Instructions for the task: Pictures in the data should be dropped; transcribe exactly the lines from the one that has "align-items: flex-end ->" through the one that has "font-weight: bold ->".

Data for the task:

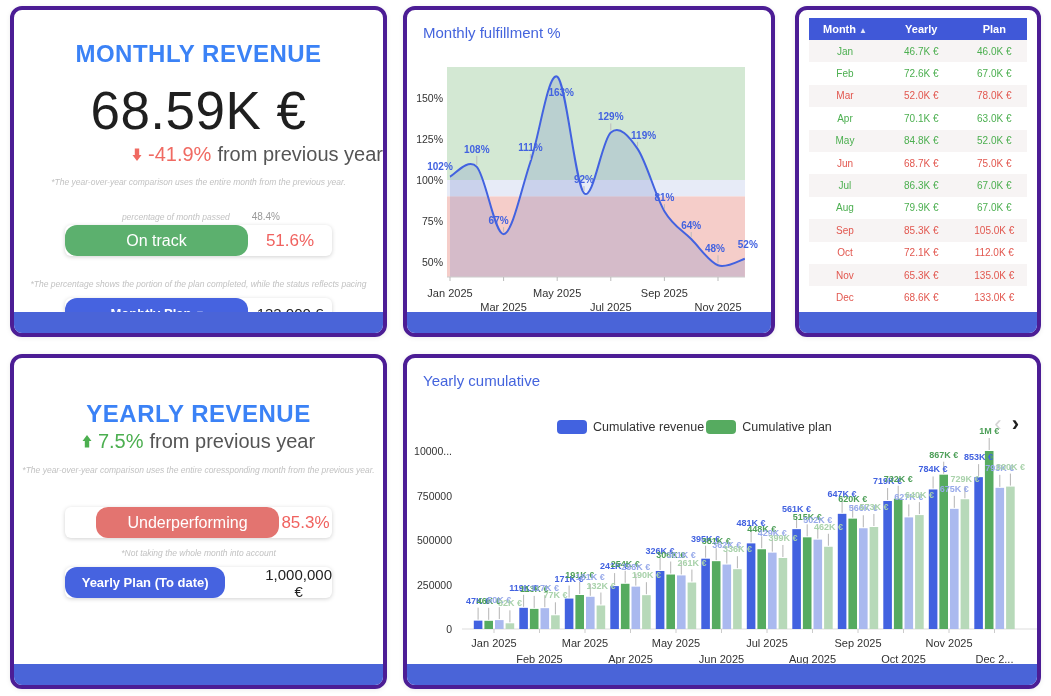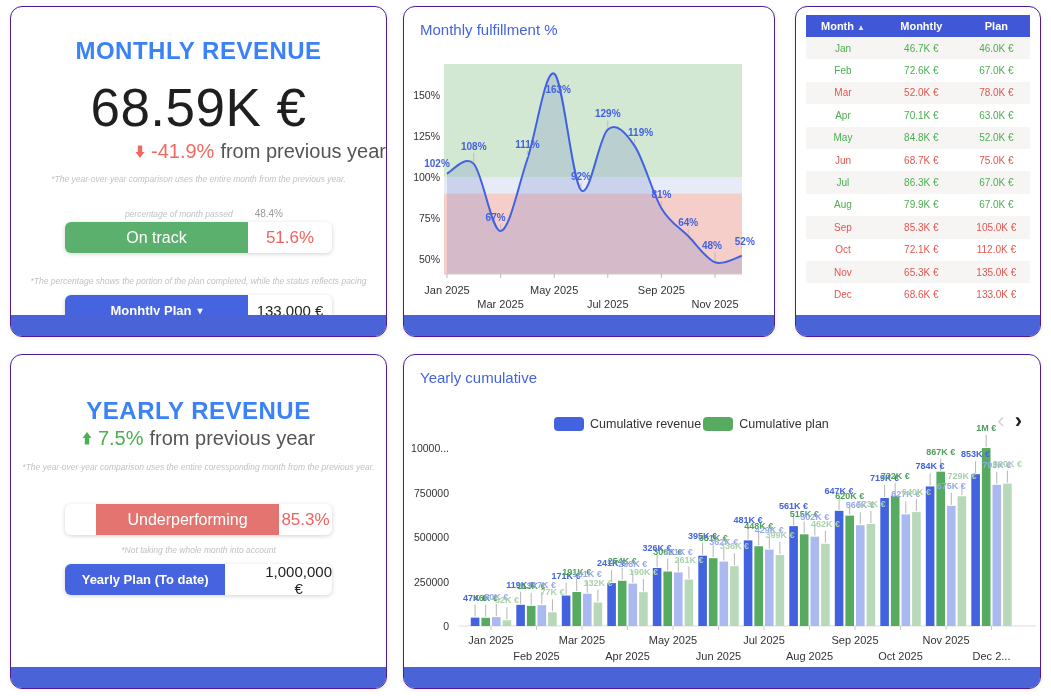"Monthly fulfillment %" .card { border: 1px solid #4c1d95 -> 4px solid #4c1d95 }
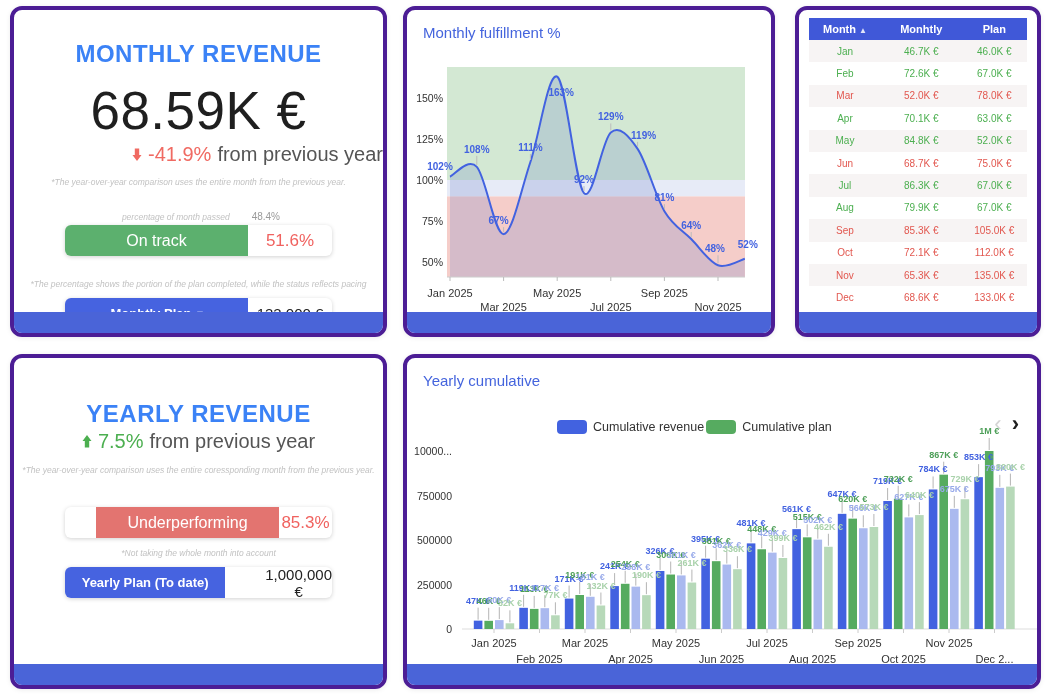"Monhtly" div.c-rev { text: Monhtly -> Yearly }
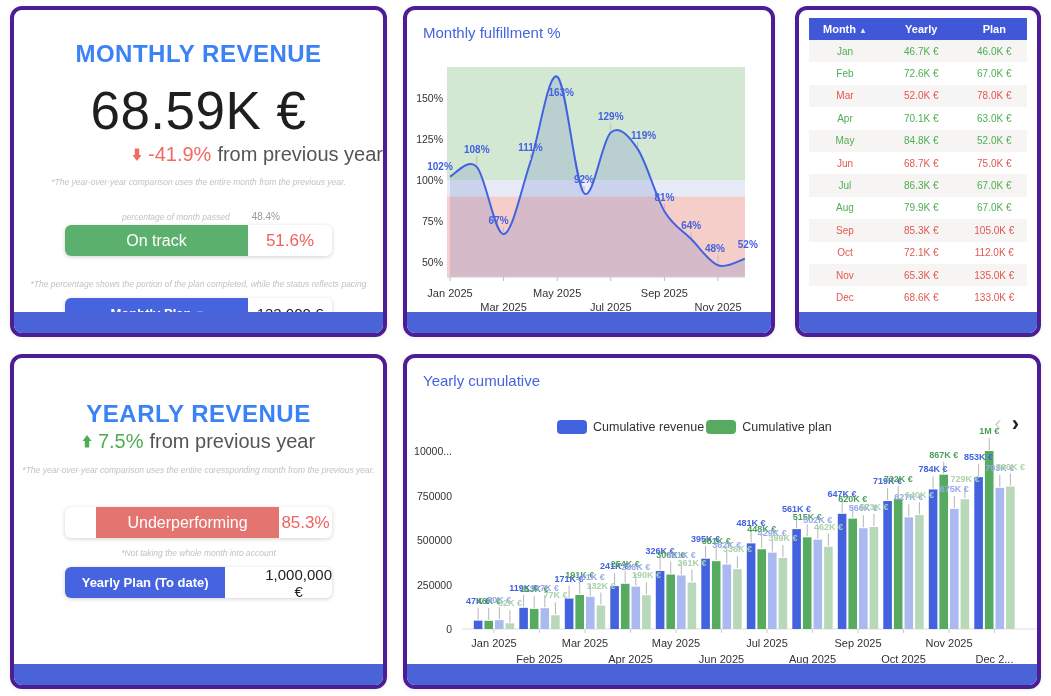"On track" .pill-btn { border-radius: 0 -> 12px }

* * *

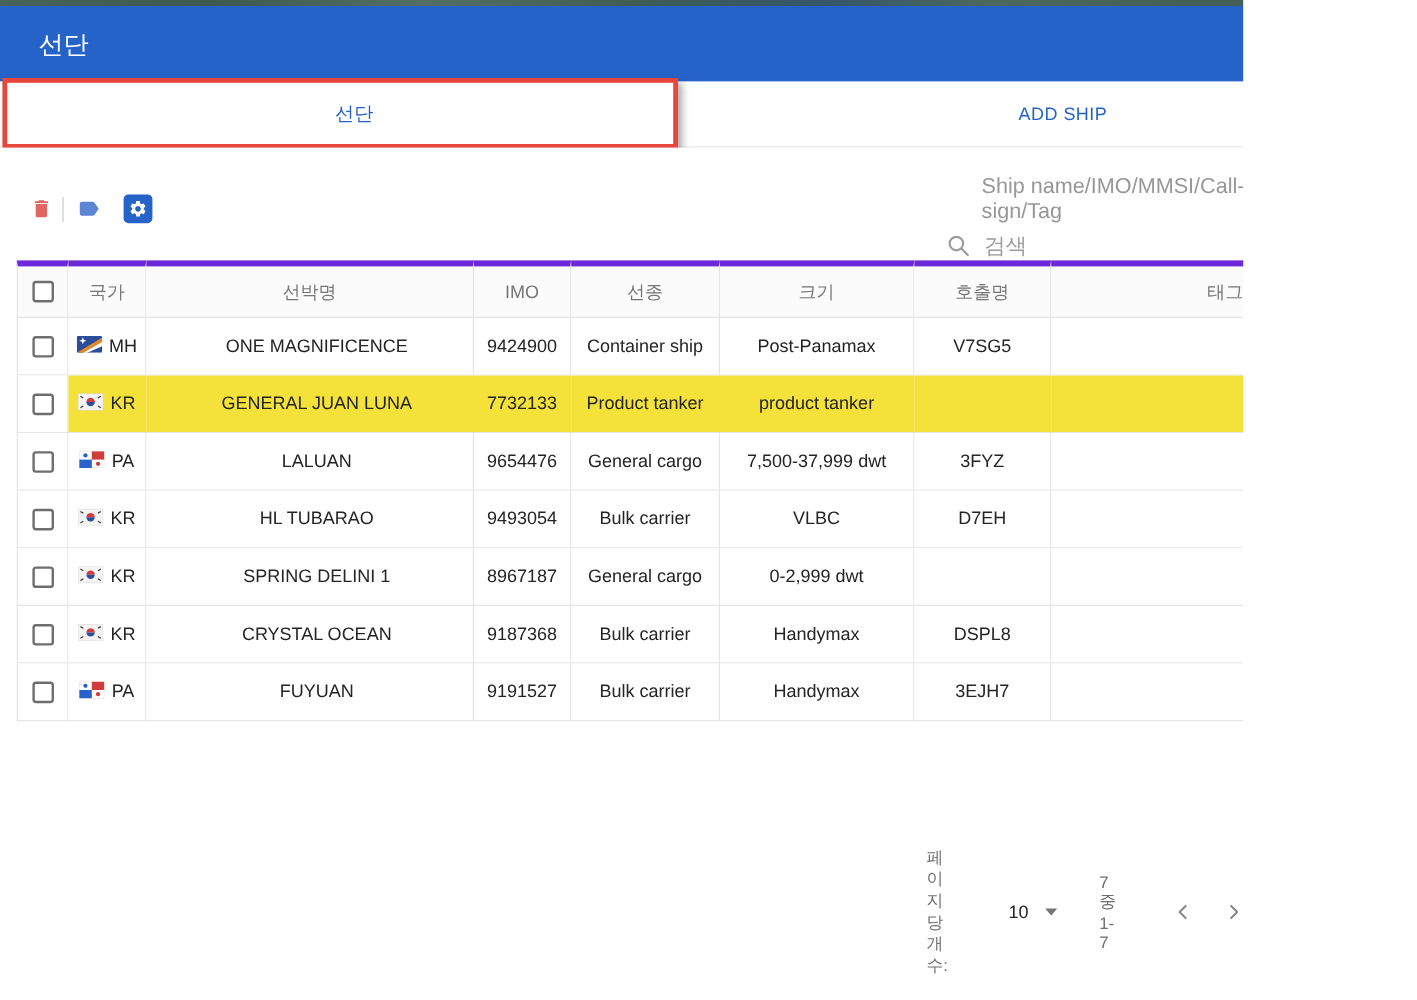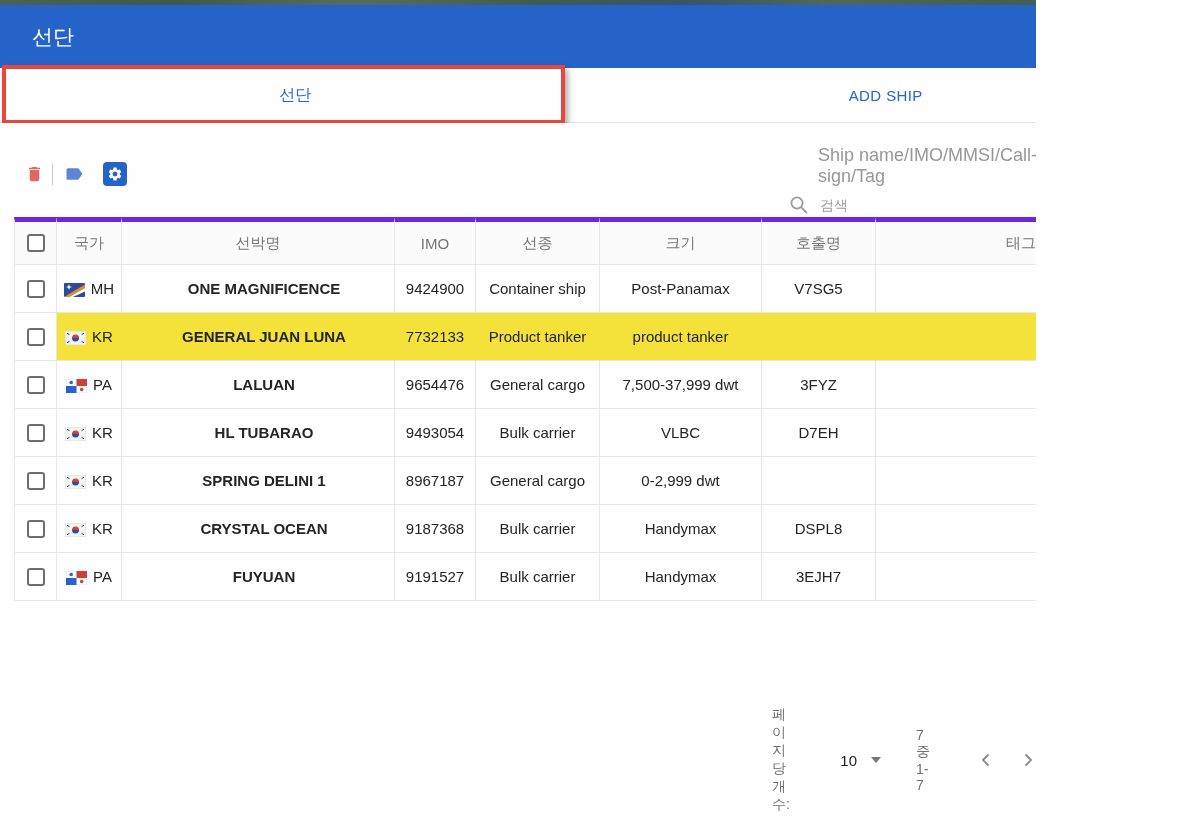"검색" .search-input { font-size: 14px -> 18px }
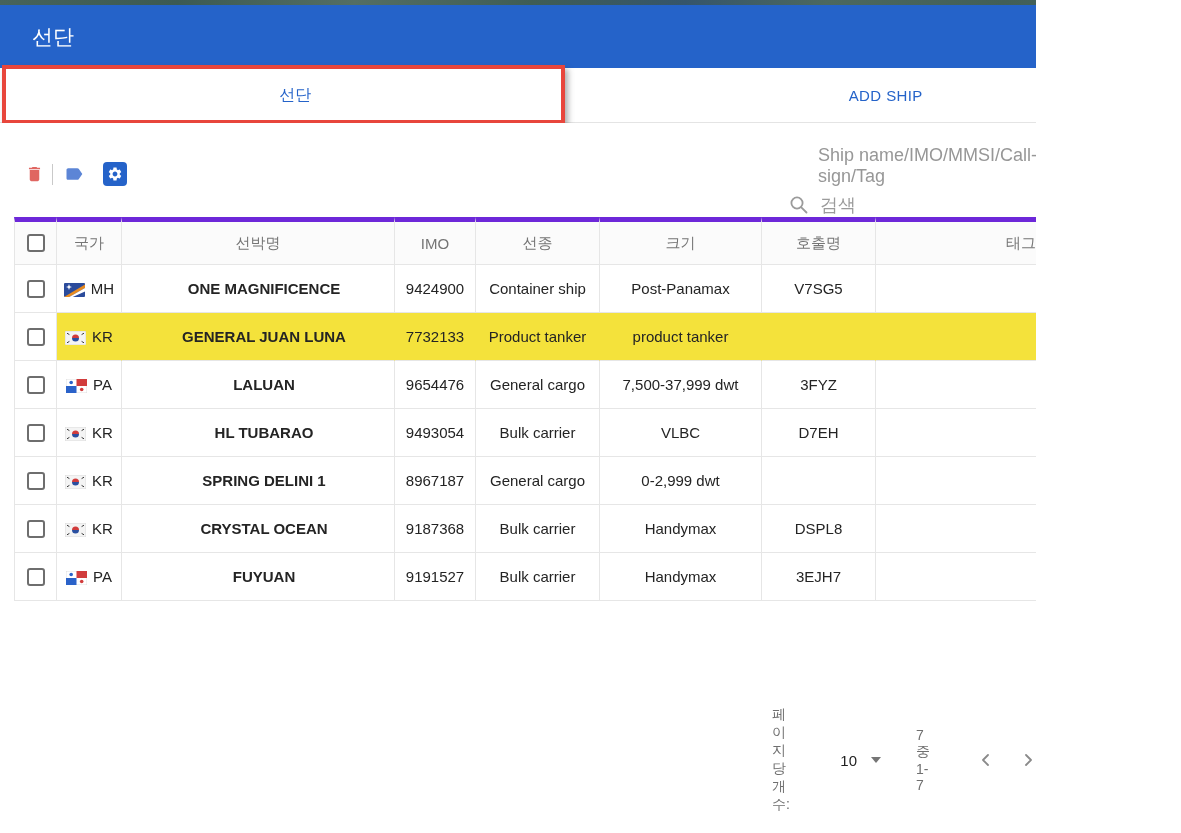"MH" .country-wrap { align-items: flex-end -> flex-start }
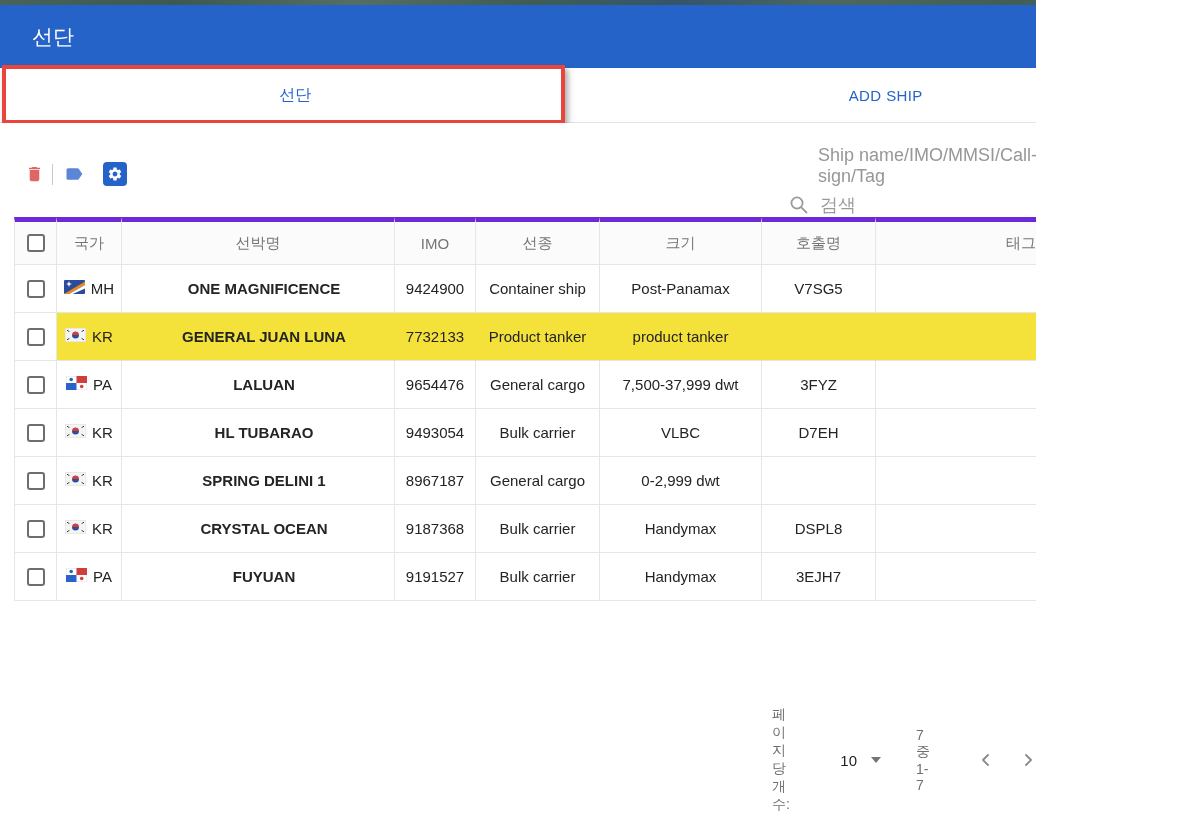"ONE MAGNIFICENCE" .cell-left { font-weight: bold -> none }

Written response:
"MH" .country-wrap { align-items: flex-end -> flex-start }
"ONE MAGNIFICENCE" .cell-left { font-weight: bold -> none }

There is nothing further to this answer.